Sometimes the harshest criticism a person hears does not come from the outside world, but from their own mind. When you make a mistake, postpone a task, or feel that you are not good enough, a voice inside you begins to speak. This voice is often quite sharp: “You should have done better.” “Why can everyone else do this but you can’t?” “You are not good enough.”
This inner voice is so familiar to many people that we rarely even question its existence. We accept it as a part of reality. We behave as if the voice in our mind is speaking absolute truth. Yet from a psychological perspective, this voice is often not the truth itself; it is the echo of an internal authority shaped in the past.
According to psychoanalytic theory, the human mind consists of three main structures: the id, the ego, and the superego. The superego represents moral standards, rules, and internal judgments. In a sense, it is the “inner judge” in our mind. It tells us what we should do, sets limits, and evaluates our behavior.

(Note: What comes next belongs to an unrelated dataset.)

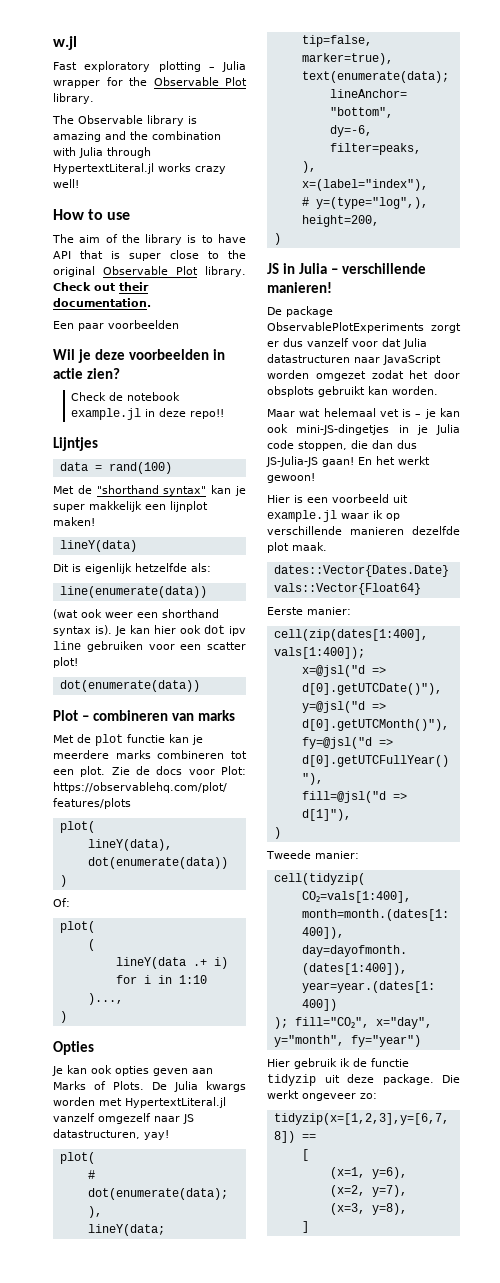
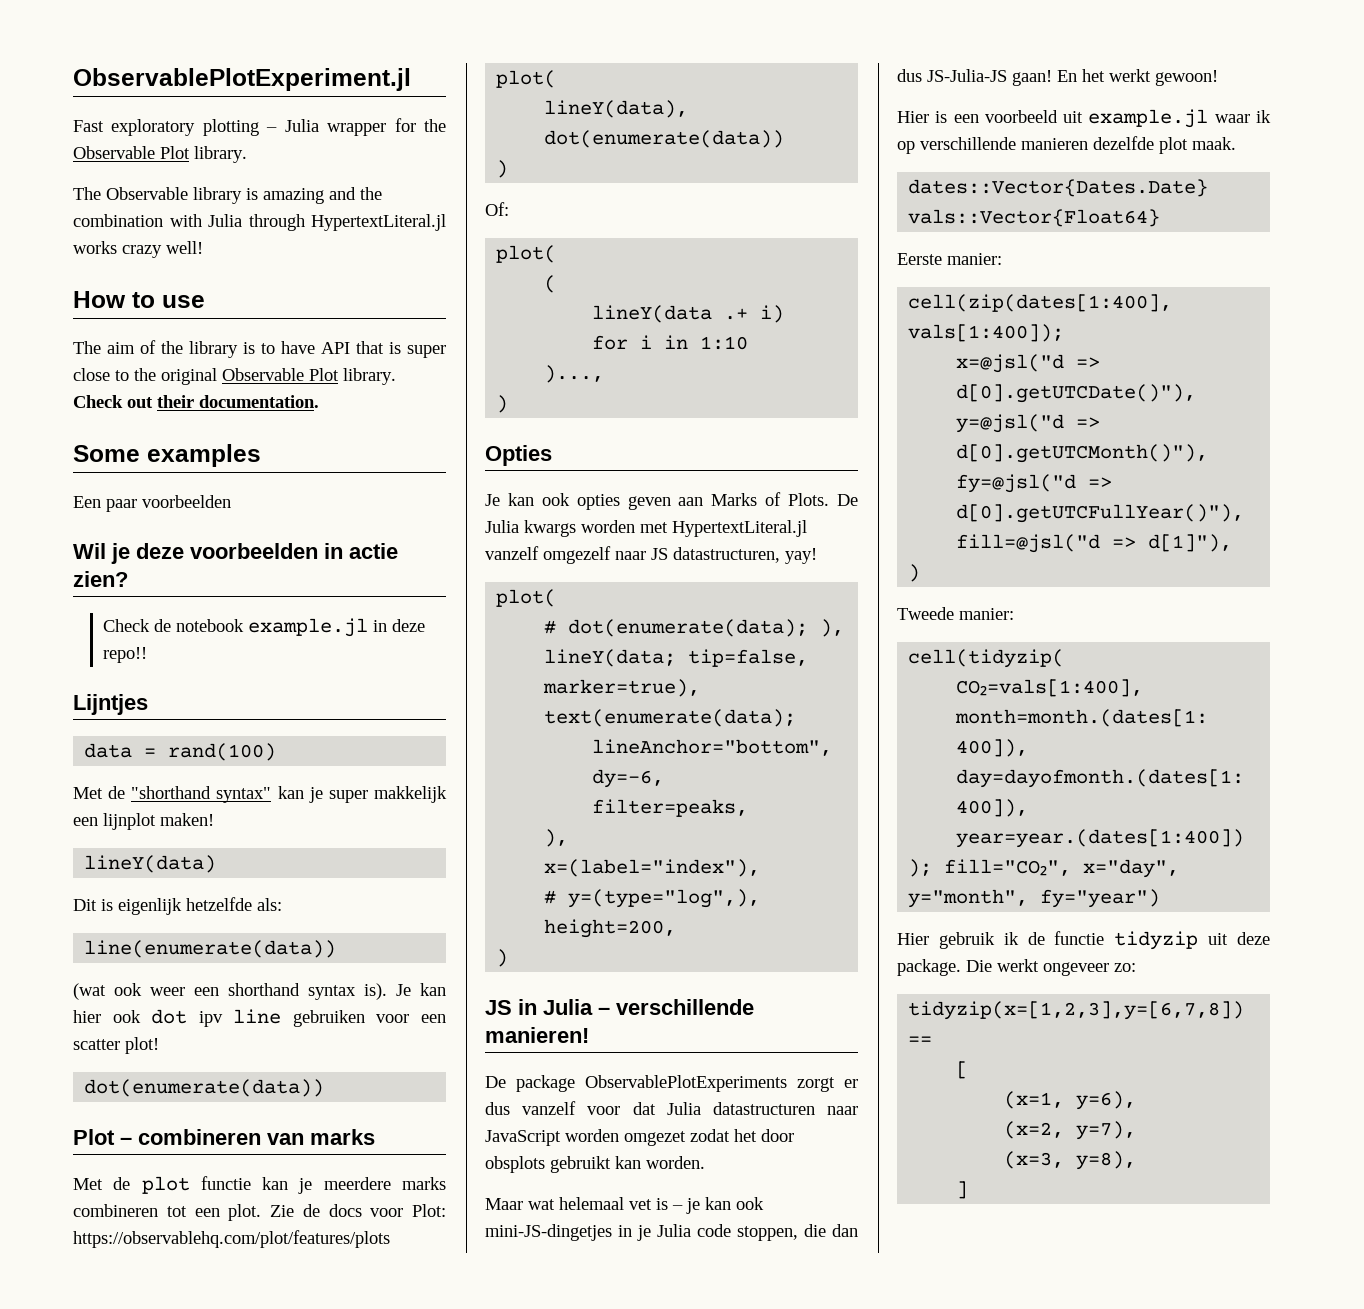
- w.jl
+ ObservablePlotExperiment.jl
+ Some examples

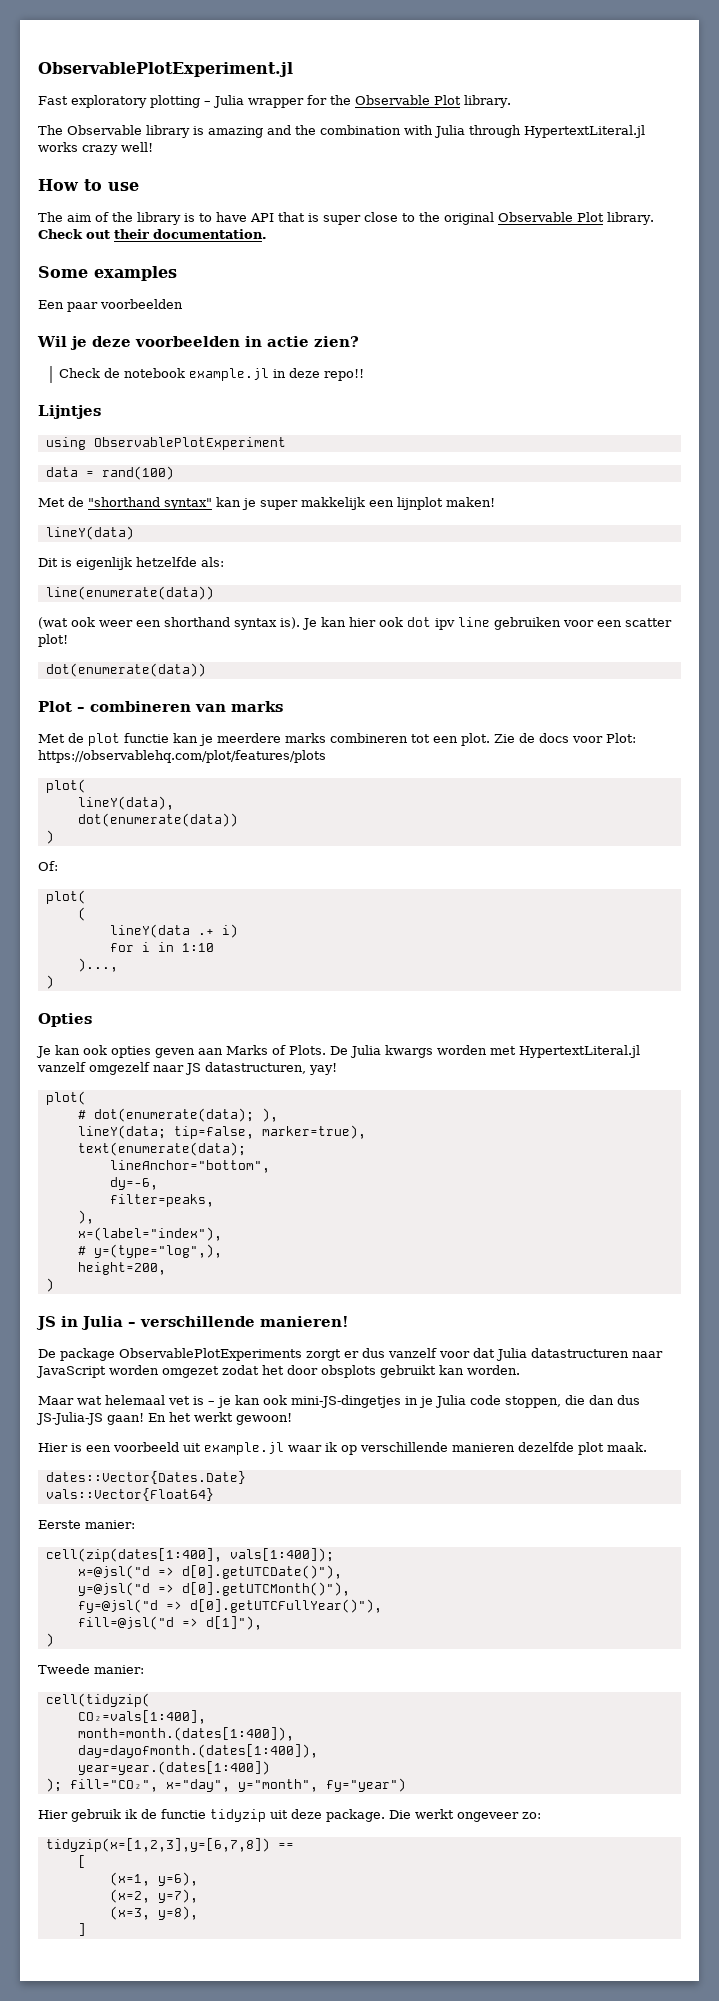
+ using ObservablePlotExperiment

A healthy superego is an important structure that guides a person and establishes boundaries. However, sometimes this inner judge can become harsh over time. Especially strict criticism experienced in childhood, high expectations, or constant comparison can cause the superego to develop a very unforgiving character.
At this point, an interesting situation emerges: a person grows, changes, and gains experience; yet the superego often continues to speak the language it learned in childhood. In other words, a person becomes an adult, but the judge within still speaks according to the conditions of the past.
For example, someone who grew up in an environment where mistakes were harshly criticized may perceive even a small mistake as a major failure in adulthood. The voice inside constantly whispers, “You should be better.” This voice is not an external criticism but an internalized authority.
Similarly, a child who was constantly compared to others may develop an inner voice in adulthood that continually measures and evaluates themselves. Their achievements never feel sufficient, because the superego always demands more. In such cases, no matter how much the person progresses, a sense of inner satisfaction never fully emerges.
This is where the problem begins: when the superego is not updated, the rules of the past continue to govern the reality of the present. Yet the truth is that people change. Experiences, relationships, and time transform a person’s capacities. The understanding we possess today is far broader than the knowledge and skills we had in childhood. However, the inner judge does not always recognize this growth. That is why many people feel as if they are still under examination even though they are adults. Making a mistake appears catastrophic. Resting creates guilt. Achievements quickly lose their value.
At this point, the task is not to silence the superego, but to update it. Because the superego is not a structure that should be completely eliminated. On the contrary, it is necessary for a healthy life. However, its language must change. Instead of a rigid judge, it needs to transform into an inner voice that guides.
The first step of this transformation is becoming aware of the inner voice. It is important to realize that the voice speaking in our mind does not always represent reality. Sometimes that voice is simply an echo of the criticisms we once heard.
The second step is the development of internal parenting. When a person reaches adulthood, an important psychological shift occurs: they begin to take responsibility for their own life. This is not only about decisions in the external world; it is also about relationships within the inner world. In a sense, the adult self begins to manage the internal system.
At this point, a person can give a new message to the child within and to the inner judge: “We are safe now.” “Making mistakes is part of learning.” “We do not have to be perfect.” These messages may seem simple, but psychologically they are powerful. This is because the superego often fears losing control. If a person can develop an approach toward themselves that is compassionate yet responsible, a balance begins to form within the internal system.
Self-compassion plays an important role here. Self-compassion does not mean ignoring mistakes. On the contrary, it means accepting mistakes as a natural part of being human. This approach softens the harshness of the superego and makes the inner dialogue healthier.
Over time, the tone of the inner voice begins to change. Instead of a voice that criticizes, belittles, and frightens, a more balanced guide begins to appear. This new voice recognizes mistakes but does not attack the person’s identity. It sees shortcomings but leaves room for growth.
When such a transformation occurs, an important shift takes place within a person’s inner world. The person no longer needs to constantly defend themselves. The inner pressure decreases and mental energy becomes freer. Most importantly, the person no longer feels alone within their own inner world. Because the adult self has stepped in. There is now a part that protects the inner child, calms the inner judge, and manages the system.
At some point, a person realizes something important: even the harshest voice inside is actually just a habit left over from the past. And that voice can change. Because the management of life now belongs not to the past, but to the adult self that exists today.